Мэл был одет для поездки в город — черный пиджак, брюки в черную и серую полоску, серый замшевый жилет, жесткий белый воротничок полосатой сорочки и серый галстук с маленькой жемчужной булавкой. За кофе он рассказывал о птицах и на это время, как и в субботу, опять стал милым, молодым, задорным. Мэл говорил об удоде: «Нет, это не он… они пролетают здесь по весне». Рассказывал о козодоях. Похоже было, он много знает о совах. Когда мы собрались выйти, он позаботился, чтобы все занавеси были задернуты («От солнца красное дерево выцветает») и все окна надежно заперты, взял котелок и зонтик, с особой тщательностью запер дверь, дважды ее подергал, оглядел весь фасад коттеджа, и мы выехали в еще одно омытое солнцем утро.

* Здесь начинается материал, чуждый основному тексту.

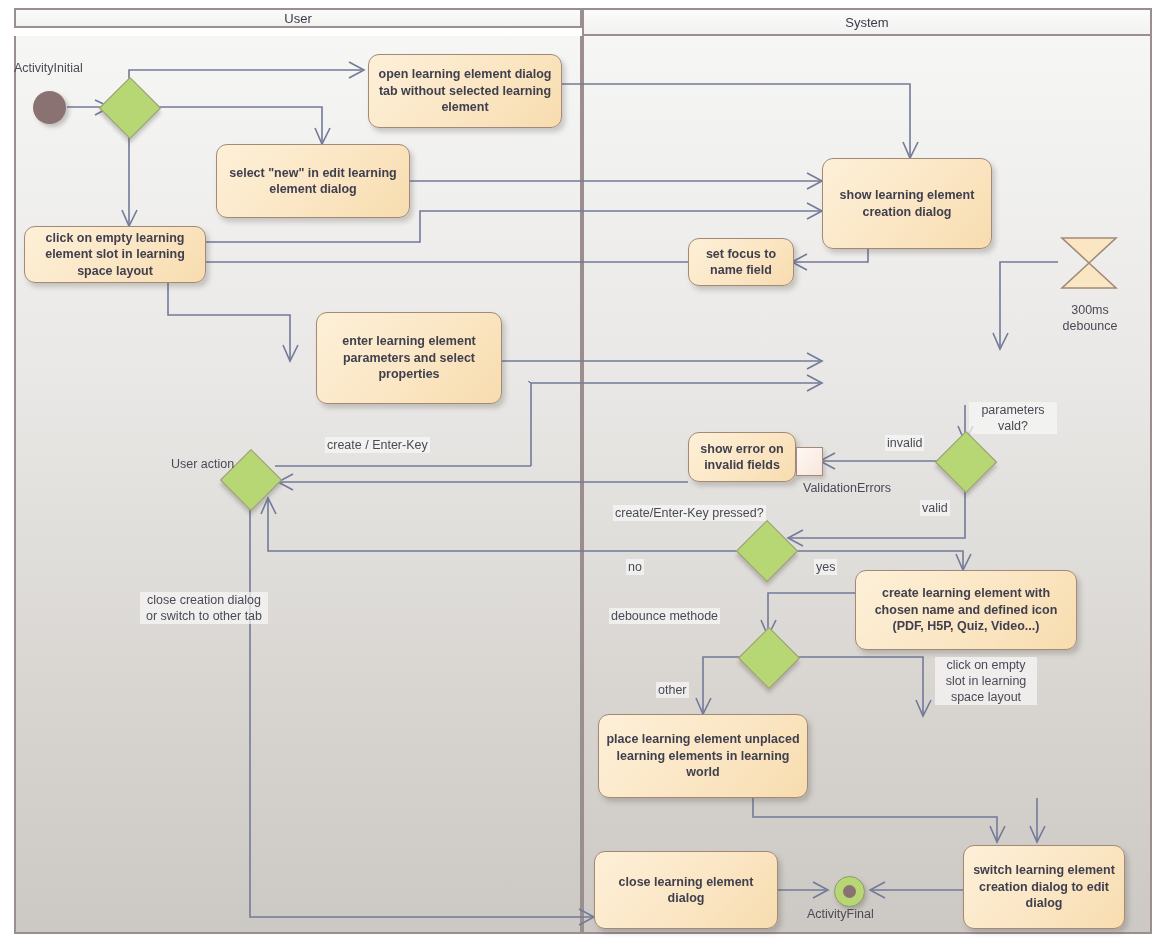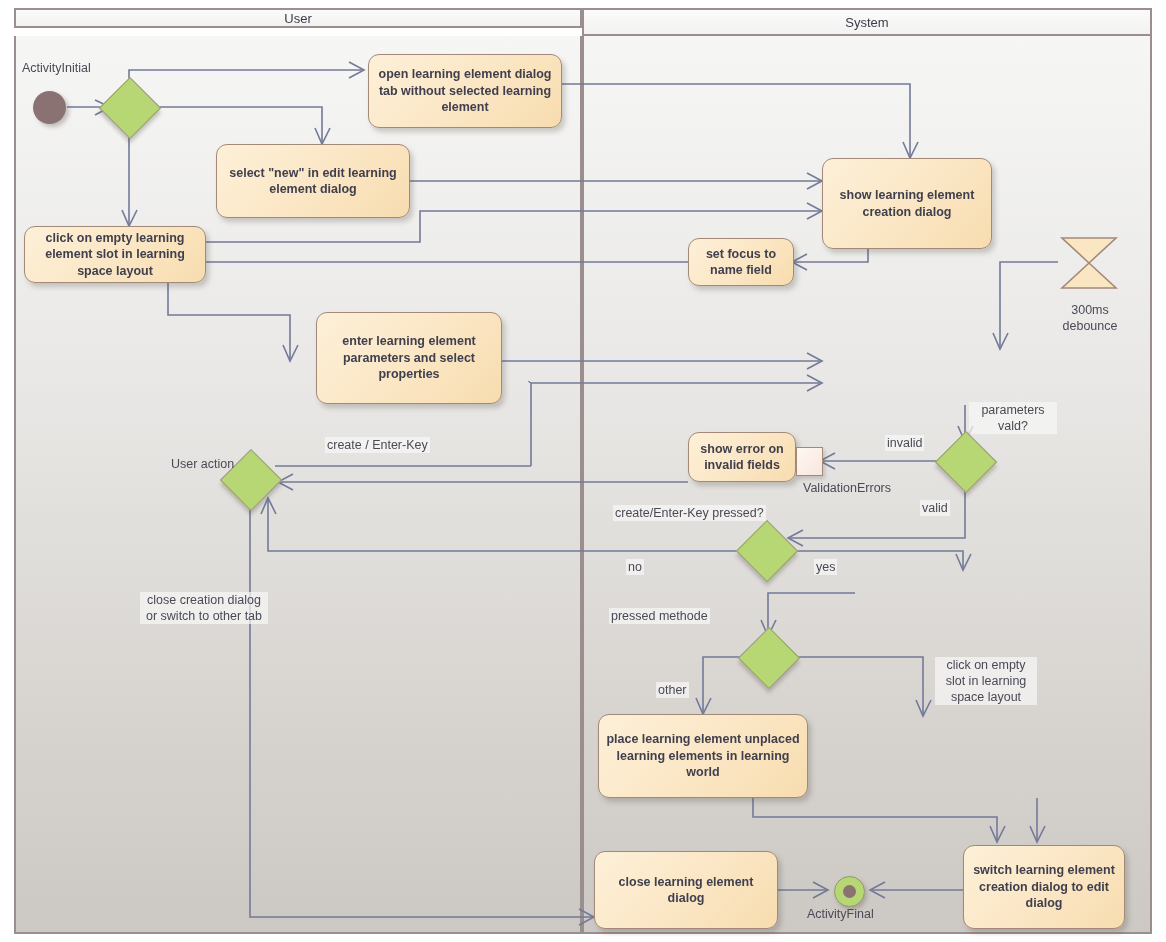"ActivityInitial" div.lbl { padding-left: 8px -> none }
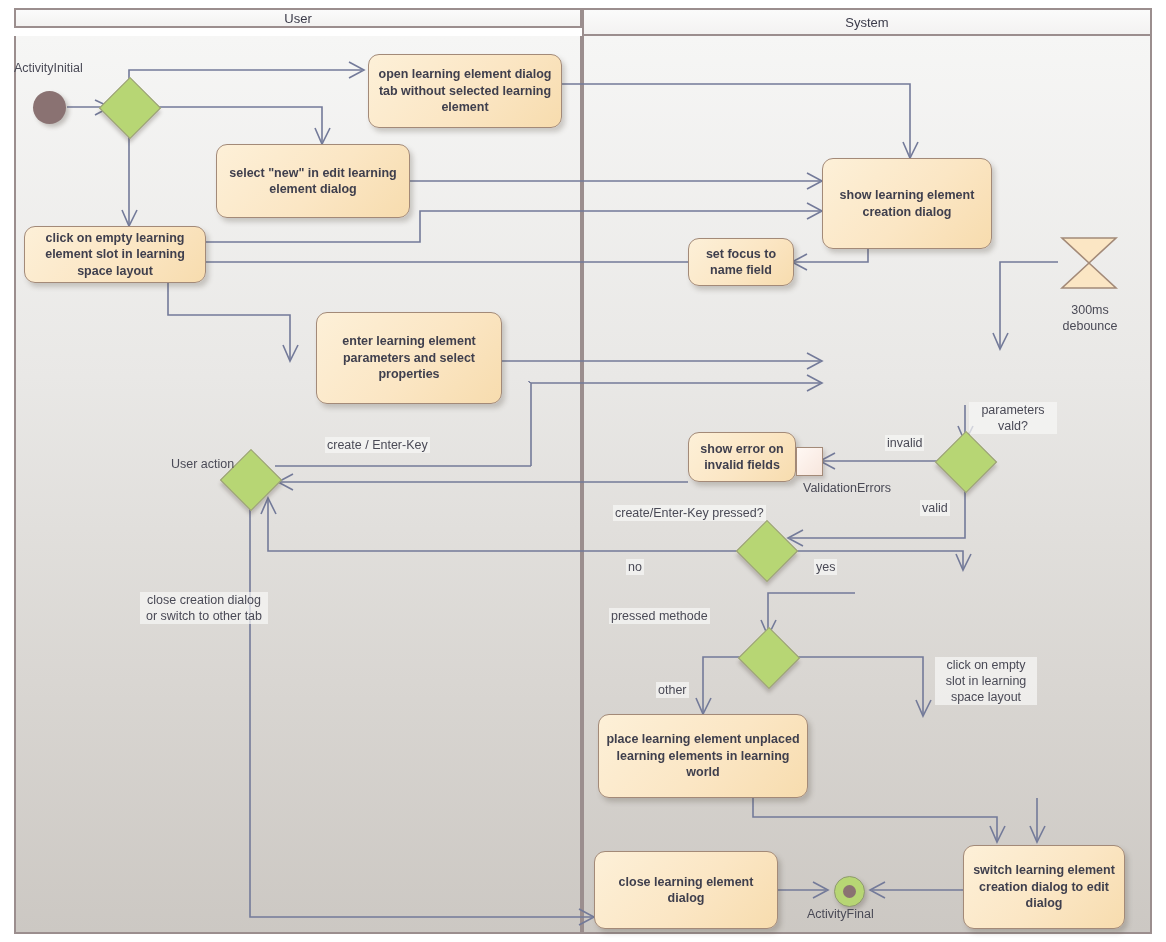"create learning element with chosen" div.node { html: none -> <div>create learning element with chosen name and defined icon (PDF, H5P, Quiz, Video...)</div> }
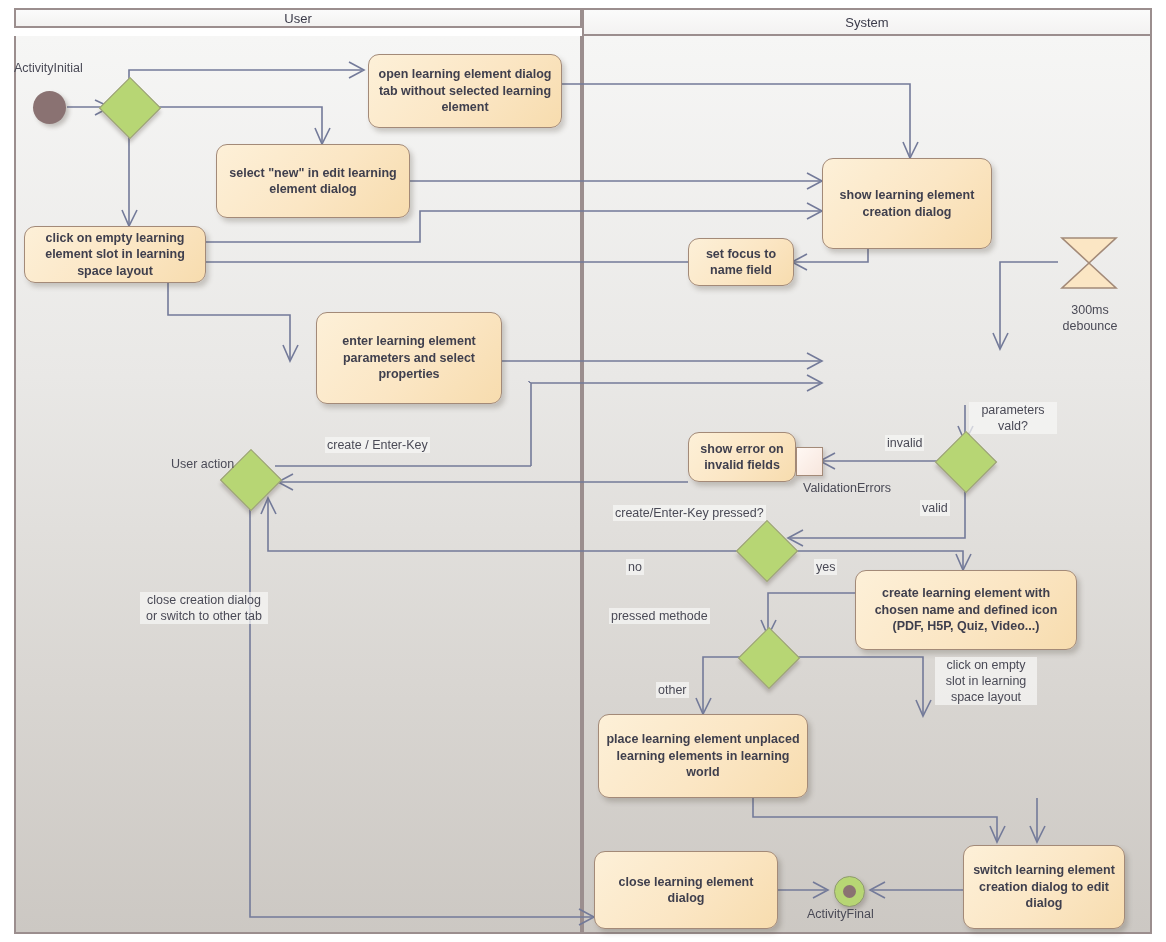"pressed methode" div.lbl { text: pressed -> debounce }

По дороге в город мы подобрали Шейлу у ее домика и, пока Мэл не завез ее в контору, не проронили ни слова. У конторы я попытался уговорить его не провожать меня на станцию — ведь он человек занятой, а сейчас утро понедельника и все такое, у него наверняка уйма дел, — но он не поддавался уговорам, и мы опять чуть не рассорились, но наконец он уступил, сказал, что зайдет в контору, спросит, нет ли чего-нибудь срочного. Он повел меня с собой и по всем правилам представил главному бухгалтеру и счетоводу. Пока он просматривал почту, я болтал с ними и обратил внимание на турецкий ковер и всякие новомодные приспособления, и думал — вот оно место, где начала меняться моя тетушка Анна. На вокзале Мэл, несмотря на мои протесты, купил мне утренние газеты и остался ждать у дверей моего вагона, пока поезд не тронется. Я поблагодарил за приятно проведенные субботу и воскресенье, заверил, что мне и вправду было приятно, похвалил его коттедж, вспомнил про еду и вино, пообещал, что мы непременно еще увидимся, на что он кивнул, и мы обменялись на прощанье несколькими любезностями. Когда проводники принялись захлопывать двери вагонов и поднимать оконные рамы, чтобы не допустить в вагоны тяжелые запахи тоннеля, начинавшегося в конце платформы, Мэл поднял к окну свое длинное лицо, глаза над двумя пучочками седеющих волос на скулах смотрели угрюмо.
— Кстати, — сказал он, — ты будешь рад услышать, я решил по-прежнему выплачивать твоей тетушке дивиденды. Разумеется, пополам с тобой.
Я высунулся из окна и схватил его за плечо.
— И жениться на Шейле?
— Когда я проигрываю, я это знаю. Сегодня же утром дам ей расчет. Мне нужна новая экономка. Хочу попросить твою тетушку Анну.